Тут Евгений вспоминает о Бобе.
На Боба его вывел Жорка, когда они затевали общее дело: компанию по культурному обмену.
Боб Бортон — адвокат. Это он оплатил Евгению бизнес-школу. «Окончишь и станешь крупным бизнесменом с американским документом. Работа подождёт. Прежде всего тебе нужно выучиться», — сказал ему Бортон. Евгений же сбежал оттуда — не хватило английского для понимания смысла наук, для сдачи экзаменов.
— Дурак, чучело! — Илька вскочил и забегал по комнате. — Где я был, чучело? — ругал Илька себя.
Запахло хвоей, огнём, истомным после жаркого дня воздухом Подмосковья, трещат, рассыпаются в огне ветки, летят искры, плывёт по небу луна — лодка, на которой сейчас Елена.
— Вернись, — смотрит на луну в окне Евгений, — и я начну жить!
— Сейчас был бы большим человеком! — сокрушается Илька. — К чему ты вспомнил Боба? Он может помочь со статусом?
Евгений кивает. Илька подносит ему трубку:
— Звони!
— Кому?
— Бобу Бортону. И поезжай…
— Не могу. Я должен ему кучу денег. Брал взаймы и не отдавал. Как в глаза ему посмотрю?

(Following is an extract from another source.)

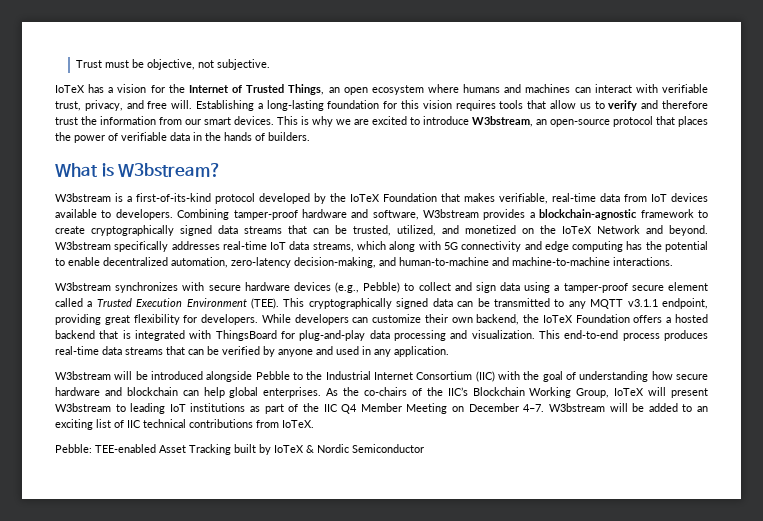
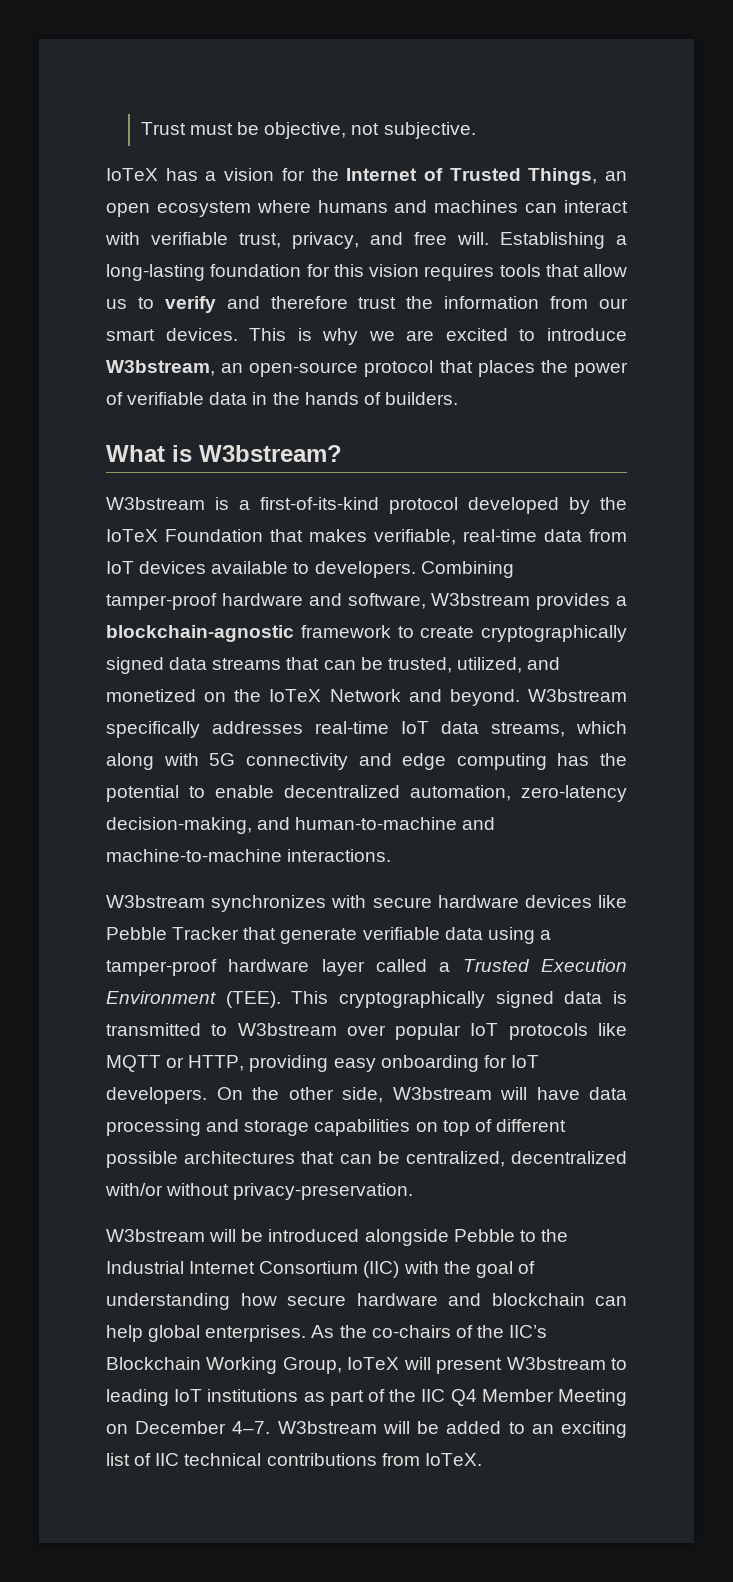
- W3bstream synchronizes with secure hardware devices (e.g., Pebble) to collect and sign data using a tamper-proof secure element called a Trusted Execution Environment (TEE).
+ W3bstream synchronizes with secure hardware devices like Pebble Tracker that generate verifiable data using a tamper-proof hardware layer called a Trusted Execution Environment (TEE).
- This cryptographically signed data can be transmitted to any MQTT v3.1.1 endpoint, providing great flexibility for developers. While developers can customize their own backend, the IoTeX Foundation offers a hosted backend that is integrated with ThingsBoard for plug-and-play data processing and visualization. This end-to-end process produces real-time data streams that can be verified by anyone and used in any application.
+ This cryptographically signed data is transmitted to W3bstream over popular IoT protocols like MQTT or HTTP, providing easy onboarding for IoT developers. On the other side, W3bstream will have data processing and storage capabilities on top of different possible architectures that can be centralized, decentralized with/or without privacy-preservation.
- Pebble: TEE-enabled Asset Tracking built by IoTeX & Nordic Semiconductor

— Посмотришь. Ты же так страдаешь из-за детей! Ради детей посмотришь.
— Я шагу не могу шагнуть.
— Я за тебя шагну.
— Откуда ты взялся, Илька?
— Я же говорил тебе в госпитале, из Москвы приехал, сижу в лаборатории Бостонского университета.
— Не помню. Ничего не помню из того, что было в госпитале. Только лицо Тамиши. А ты мне снился, как снились солдаты, Алёшин, Пегин.